PERFORMANCE SHARE AWARD AGREEMENT

THIS PERFORMANCE SHARE AWARD AGREEMENT (the “Agreement”) is made as of this _____ day of February, 2015 (the “Effective Date”), between Questar Corporation, a Utah corporation (the “Company”), and ______________ (the “Grantee”).

1.    Grant of Performance Shares. Subject to the terms and conditions of this Agreement and the Company’s Long-Term Stock Incentive Plan (the “Plan”), the Company hereby issues to the Grantee the right to receive a number of Performance Shares calculated in the manner set forth in Appendix A hereto, based on the achievement of one or more Performance Goals that must be attained over a relevant Performance Period, and assuming a target award of «F7» Performance Shares (the “Target Shares”). Each Performance Share actually earned and vested in accordance with this Agreement and Appendix A hereto represents the right to receive one share of the Company’s no par value common stock (“Common Stock”), or a cash payment equal to the Fair Market Value of same, on the terms and subject to the conditions of this Agreement. Terms not defined herein shall have the meanings ascribed to them in the Plan.

2.    Vesting; Termination of Employment; Forfeiture.

(a)    General. Except as set forth below, the Grantee will vest and become entitled to any Performance Shares earned in accordance with this Agreement and Appendix A hereto only if the Grantee remains in the continuous employment of the Company and its Affiliates from the Effective Date through the last day of the Performance Period.

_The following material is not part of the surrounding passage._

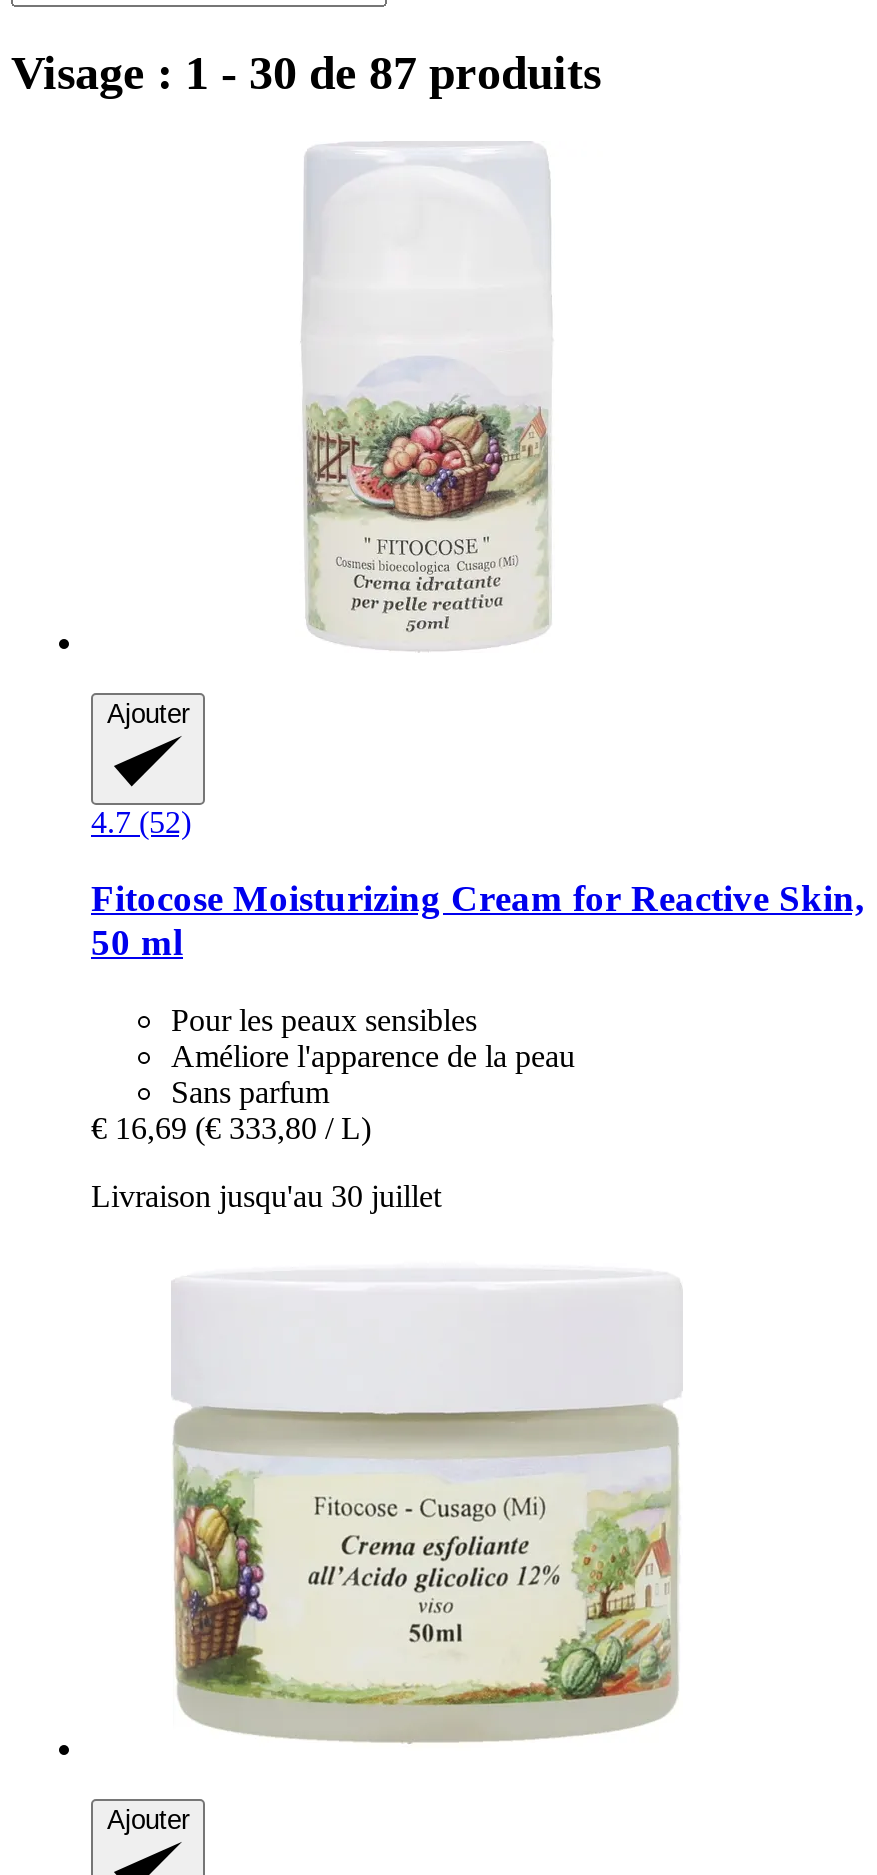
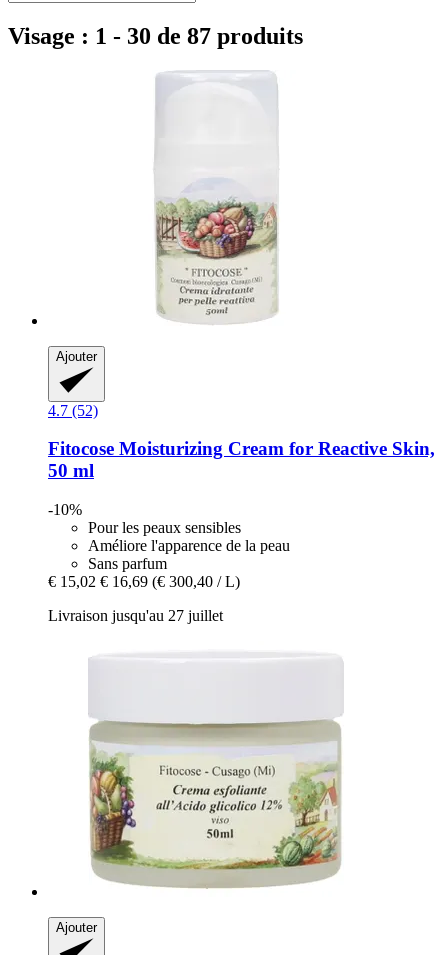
+ -10%

- € 16,69 (€ 333,80 / L)
+ € 15,02 € 16,69 (€ 300,40 / L)

- Livraison jusqu'au 30 juillet
+ Livraison jusqu'au 27 juillet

(b)    Termination of Employment. If the Grantee terminates employment with the Company and its Affiliates for any reason other than death, Disability, or Retirement prior to the last day of the Performance Period, the Grantee shall forfeit any and all interest under this Agreement and shall forfeit the right to receive any Performance Shares hereunder.

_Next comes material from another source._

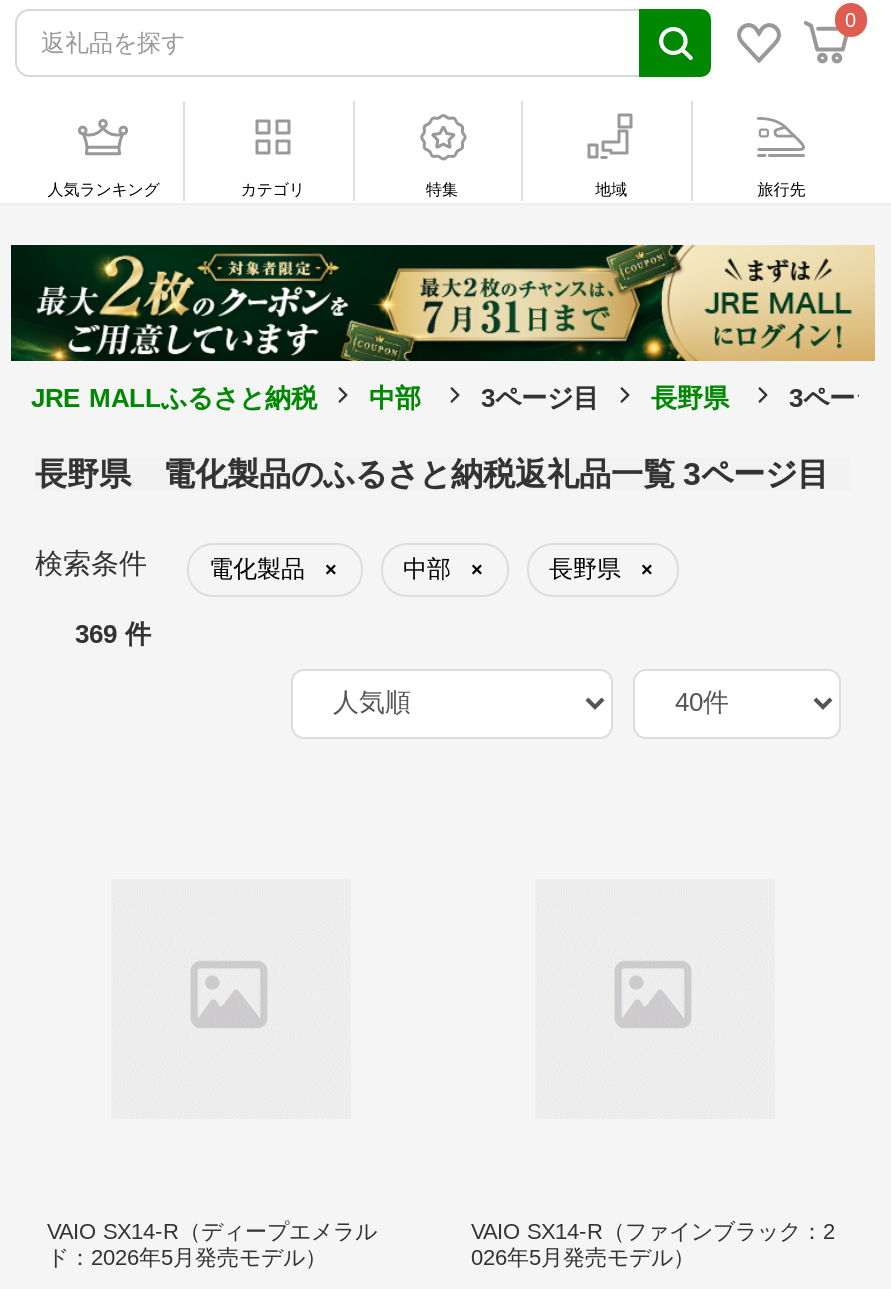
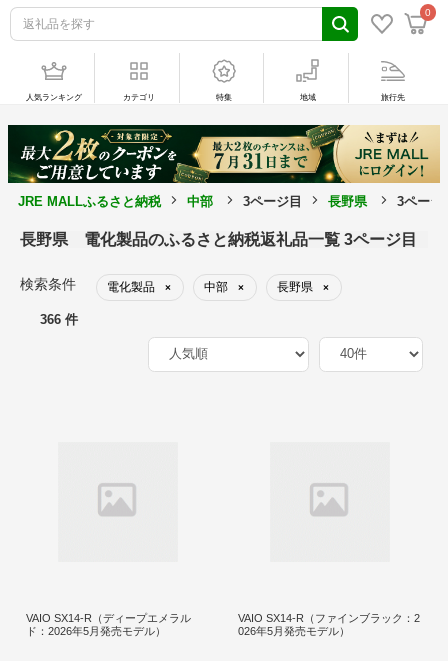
- 369 件
+ 366 件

(c)    Death, Disability, or Retirement. If the Grantee terminates employment with the Company and its Affiliates on account of death, Disability, or Retirement (as defined below) prior to the last day of the Performance Period, the Grantee shall receive a pro rata portion of the Performance Shares that would otherwise have been received for the Performance Period, in an amount equal to the product of (x) the number of Performance Shares that would have been earned in accordance with the provisions of Appendix A had the Grantee remained in the continuous employment of the Company or its Affiliates through the last day of the Performance Period, multiplied by (y) the ratio between (i) the number of full months of employment completed from the first day of the Performance Period to the date of termination of employment and (ii) the number of full months in the Performance Period. “Retirement” shall mean the Grantee’s voluntary termination of employment with the Company and its Affiliates on or after age 55 with at least 10 years of service; provided that such retirement occurs no earlier than 12 months after the first day of the Performance Period, or such other retirement as shall be approved by the Committee in its discretion.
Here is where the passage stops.